I did drag my larger than normal ass out of bed this morning before class for a run. With each painful step I reminded myself of my now jiggly booty and the courthouse wedding monday.

Oh, we're getting married early. As in we signed the marriage license yesterday and going to the courthouse monday. Don't worry, I'm not knocked up. But I don need insurance and albeit the county offers good insurance for us paramedics, the basic insurance is forty dollars more than what it would cost for us both to be on his insurance which is a lot better and covers a lot more. That and I need financial aid for school.
Apparently being twenty one with your shit together, a job most people turn into a career, and trying to better yourself to help mankind does not qualify for getting financial help to do so.
The trashy hoodlin's in my class?
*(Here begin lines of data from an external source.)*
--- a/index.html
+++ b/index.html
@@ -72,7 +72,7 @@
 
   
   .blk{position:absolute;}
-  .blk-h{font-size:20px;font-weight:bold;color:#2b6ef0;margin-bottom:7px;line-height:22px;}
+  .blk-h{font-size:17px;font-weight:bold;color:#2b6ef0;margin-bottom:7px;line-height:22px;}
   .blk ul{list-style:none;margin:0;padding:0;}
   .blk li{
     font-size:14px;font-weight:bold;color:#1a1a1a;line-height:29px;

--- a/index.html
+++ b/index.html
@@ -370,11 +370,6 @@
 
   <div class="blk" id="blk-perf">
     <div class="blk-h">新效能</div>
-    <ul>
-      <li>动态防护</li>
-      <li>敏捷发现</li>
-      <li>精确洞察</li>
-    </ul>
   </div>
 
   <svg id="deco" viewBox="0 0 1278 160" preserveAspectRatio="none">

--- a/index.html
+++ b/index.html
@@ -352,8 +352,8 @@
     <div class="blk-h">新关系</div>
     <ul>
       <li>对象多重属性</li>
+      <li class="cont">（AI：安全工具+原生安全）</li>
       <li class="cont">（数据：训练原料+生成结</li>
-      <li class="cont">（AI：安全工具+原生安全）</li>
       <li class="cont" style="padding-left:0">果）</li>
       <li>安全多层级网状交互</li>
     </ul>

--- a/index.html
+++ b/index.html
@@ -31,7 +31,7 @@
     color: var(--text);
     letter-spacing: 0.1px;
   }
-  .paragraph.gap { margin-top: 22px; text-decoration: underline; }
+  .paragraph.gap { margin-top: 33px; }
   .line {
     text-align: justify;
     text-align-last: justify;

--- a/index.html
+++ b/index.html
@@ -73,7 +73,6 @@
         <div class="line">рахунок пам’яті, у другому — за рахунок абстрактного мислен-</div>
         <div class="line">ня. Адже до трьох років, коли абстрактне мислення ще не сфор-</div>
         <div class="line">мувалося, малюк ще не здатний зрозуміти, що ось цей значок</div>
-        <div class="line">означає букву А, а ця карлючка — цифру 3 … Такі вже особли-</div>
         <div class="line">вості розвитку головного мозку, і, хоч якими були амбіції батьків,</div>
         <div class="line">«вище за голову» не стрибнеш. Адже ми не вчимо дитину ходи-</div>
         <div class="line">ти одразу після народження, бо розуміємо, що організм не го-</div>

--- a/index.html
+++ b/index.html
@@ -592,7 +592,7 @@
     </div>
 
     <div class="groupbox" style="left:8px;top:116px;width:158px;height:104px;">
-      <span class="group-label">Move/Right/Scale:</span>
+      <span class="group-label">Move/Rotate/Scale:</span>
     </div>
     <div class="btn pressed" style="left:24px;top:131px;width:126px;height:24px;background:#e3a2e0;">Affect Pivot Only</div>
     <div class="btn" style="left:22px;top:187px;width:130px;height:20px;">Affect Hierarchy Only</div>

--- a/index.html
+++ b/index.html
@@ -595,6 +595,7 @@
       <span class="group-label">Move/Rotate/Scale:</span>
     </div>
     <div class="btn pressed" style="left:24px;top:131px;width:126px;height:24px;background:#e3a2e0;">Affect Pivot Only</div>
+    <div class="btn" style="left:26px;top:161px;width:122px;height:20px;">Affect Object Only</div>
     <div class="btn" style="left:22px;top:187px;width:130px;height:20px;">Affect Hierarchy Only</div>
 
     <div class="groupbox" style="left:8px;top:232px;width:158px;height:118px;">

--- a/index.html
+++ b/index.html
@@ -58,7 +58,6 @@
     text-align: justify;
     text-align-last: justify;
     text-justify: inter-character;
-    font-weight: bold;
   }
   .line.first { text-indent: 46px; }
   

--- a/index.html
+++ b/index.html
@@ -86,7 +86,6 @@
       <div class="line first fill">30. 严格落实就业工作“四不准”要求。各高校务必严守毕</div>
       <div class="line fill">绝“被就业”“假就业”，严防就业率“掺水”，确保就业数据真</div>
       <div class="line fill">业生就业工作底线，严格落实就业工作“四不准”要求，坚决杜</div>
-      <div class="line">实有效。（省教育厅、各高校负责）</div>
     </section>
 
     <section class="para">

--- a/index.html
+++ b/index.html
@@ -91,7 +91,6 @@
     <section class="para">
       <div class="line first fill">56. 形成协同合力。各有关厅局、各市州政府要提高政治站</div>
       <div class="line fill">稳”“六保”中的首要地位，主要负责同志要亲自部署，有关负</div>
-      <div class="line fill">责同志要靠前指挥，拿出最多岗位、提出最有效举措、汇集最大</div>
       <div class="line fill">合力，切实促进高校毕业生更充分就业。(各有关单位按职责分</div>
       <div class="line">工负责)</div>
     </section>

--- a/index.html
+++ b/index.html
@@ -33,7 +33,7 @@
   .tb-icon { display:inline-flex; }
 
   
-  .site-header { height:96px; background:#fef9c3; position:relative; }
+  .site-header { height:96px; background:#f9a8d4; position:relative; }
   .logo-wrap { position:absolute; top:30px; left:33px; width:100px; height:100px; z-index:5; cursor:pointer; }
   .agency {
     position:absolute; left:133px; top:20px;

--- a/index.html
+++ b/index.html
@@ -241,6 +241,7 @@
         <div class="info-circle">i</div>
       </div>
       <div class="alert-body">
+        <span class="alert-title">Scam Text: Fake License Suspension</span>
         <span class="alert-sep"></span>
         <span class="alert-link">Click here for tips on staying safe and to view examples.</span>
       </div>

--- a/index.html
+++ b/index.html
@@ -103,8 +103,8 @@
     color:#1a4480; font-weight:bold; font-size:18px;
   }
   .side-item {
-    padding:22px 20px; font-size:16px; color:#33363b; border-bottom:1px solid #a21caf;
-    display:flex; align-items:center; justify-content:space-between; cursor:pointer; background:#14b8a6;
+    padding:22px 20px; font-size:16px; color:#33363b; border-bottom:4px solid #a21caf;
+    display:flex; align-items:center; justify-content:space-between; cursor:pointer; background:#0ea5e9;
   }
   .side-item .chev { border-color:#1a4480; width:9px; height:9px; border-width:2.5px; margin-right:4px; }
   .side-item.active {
Well, they DO qualify.

work has been busy and by busy I mean I apparently bring hell with me to work.
We got toned out for a call as soon as I got to the station to start my shift and ten minutes later I was intubating. I proceeded to pace someone, run a stroke alert, wrestle with a combative 'Nam veteran who was hypoglycemic and ETOH, and treat SVT in a psych pt.
It was busy.

He's sick, which means I'll probably die. Usually he coughs once or has a tickle in the back of his throat for half a day and the next thing I know I'm retching until my lips turn blue with a 104 fever and half a foot in the grave. Joke is on him because we're not legally married yet and I'm up to renew my life insurance policy. Ha! (Kidding). So yesterday I made some homemade soup on the crocpot and baekd a loaf of cheese/french bread that I expertly timed to come out of the oven 10 minutes before he made it home from work.
I know, I know, I'm a domestic goddess.

False, our house is a wreck and I'm pretty sure I re-injured my hip flexor when I tripped over his batman boxers that were on the floor. Fail.